I've moved my server from apache2+fcgi to nginx+fpm because I wanted a lighter environment, and apache's memory footprint was high. The server is a dual core (I know, not very much) with 8G of ram. It runs also a rather busy FreeRadius server and related MySQL. CPU load average is ~1, with some obvious peaks.

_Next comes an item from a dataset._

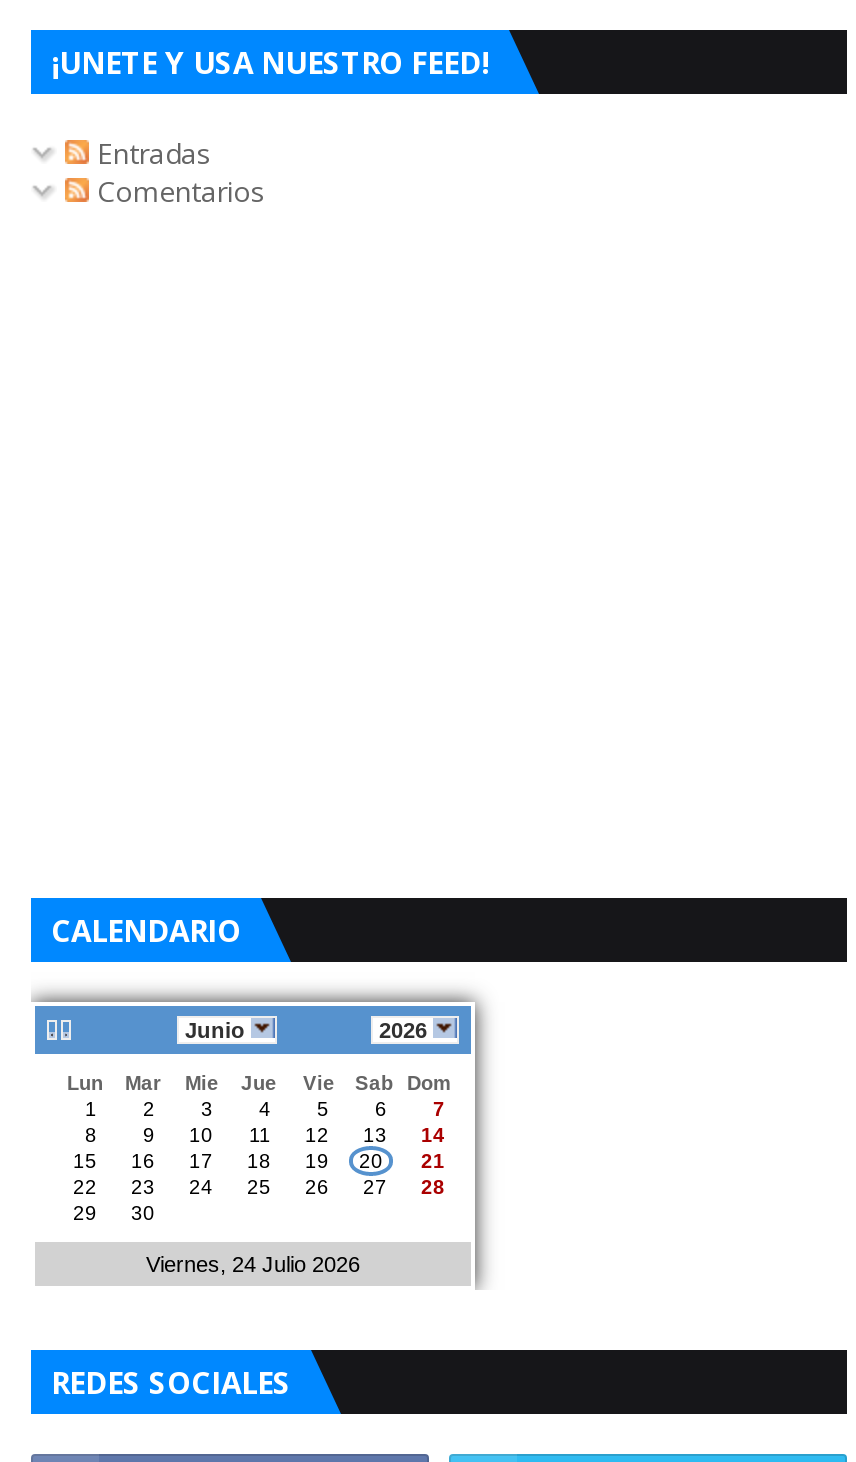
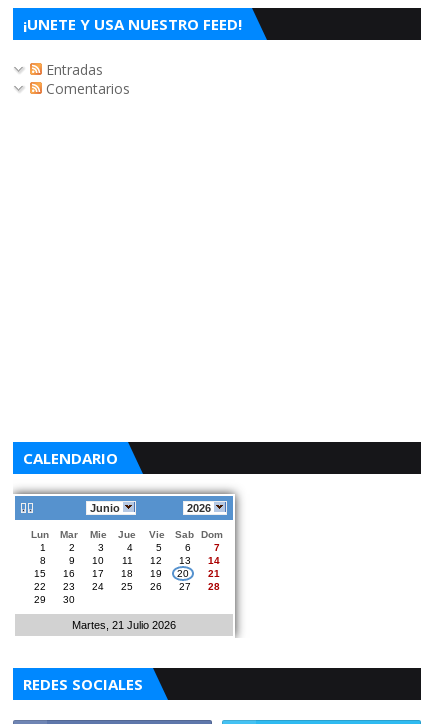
[146,1253,360,1277] Viernes, 24 Julio 2026 -> [72,619,176,631] Martes, 21 Julio 2026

One of those peaks happens every 30 minutes when I get web pings from some controlled devices. With Apache the server load was spiking up a lot, slowing down everything. Now with nginx the process is much faster (I also did some optimization in the code), tough now I miss some of these connections. I configured both nginx and fpm to what I believe should be enough, but I must be missing something because in these moments php isn't (apparently) able to reply to nginx. This is a recap of the config:
nginx/1.8.1
user www-data;
worker_processes auto;
pid /var/run/nginx.pid;
events {
worker_connections 1024;
# multi_accept on;
}
client_body_buffer_size 10K;
client_header_buffer_size 1k;
client_max_body_size 20m;
large_client_header_buffers 2 1k;
location ~ \.php$ {
fastcgi_split_path_info ^(.+\.php)(.*)$;
set $fsn /$yii_bootstrap;
if (-f $document_root$fastcgi_script_name){
set $fsn $fastcgi_script_name;
}
fastcgi_pass 127.0.0.1:9011;
include fastcgi_params;
fastcgi_param SCRIPT_FILENAME $document_root$fsn;
fastcgi_param PATH_INFO $fastcgi_path_info;
fastcgi_param PATH_TRANSLATED $document_root$fsn;
fastcgi_read_timeout 150s;
}
php5-fpm 5.4.45-1~dotdeb+6.1
[pool01]
listen = 127.0.0.1:9011
listen.allowed_clients = 127.0.0.1
pm = dynamic
pm.max_children = 150
pm.start_servers = 2
pm.min_spare_servers = 2
pm.max_spare_servers = 8
pm.max_requests = 2000
pm.process_idle_timeout = 10s
When the peak arrives I start seeing this in fpm logs:
[18-Feb-2016 11:30:04] WARNING: [pool pool01] seems busy (you may need to increase pm.start_servers, or pm.min/max_spare_servers), spawning 8 c
hildren, there are 0 idle, and 13 total children
[18-Feb-2016 11:30:05] WARNING: [pool pool01] seems busy (you may need to increase pm.start_servers, or pm.min/max_spare_servers), spawning 16
children, there are 0 idle, and 15 total children
[18-Feb-2016 11:30:06] WARNING: [pool pool01] seems busy (you may need to increase pm.start_servers, or pm.min/max_spare_servers), spawning 32
children, there are 0 idle, and 17 total children
[18-Feb-2016 11:30:07] WARNING: [pool pool01] seems busy (you may need to increase pm.start_servers, or pm.min/max_spare_servers), spawning 32
children, there are 0 idle, and 19 total children
and worse in nginx's error.log
2016/02/18 11:30:22 [error] 23400#23400: *209920 connect() failed (110: Connection timed out) while connecting to upstream, client: 79.1.1.9,
server: host.domain.com, request: "GET /ping/?whoami=abc02 HTTP/1.1", upstream: "fastcgi://127.0.0.1:9011", host: "host.domain.com"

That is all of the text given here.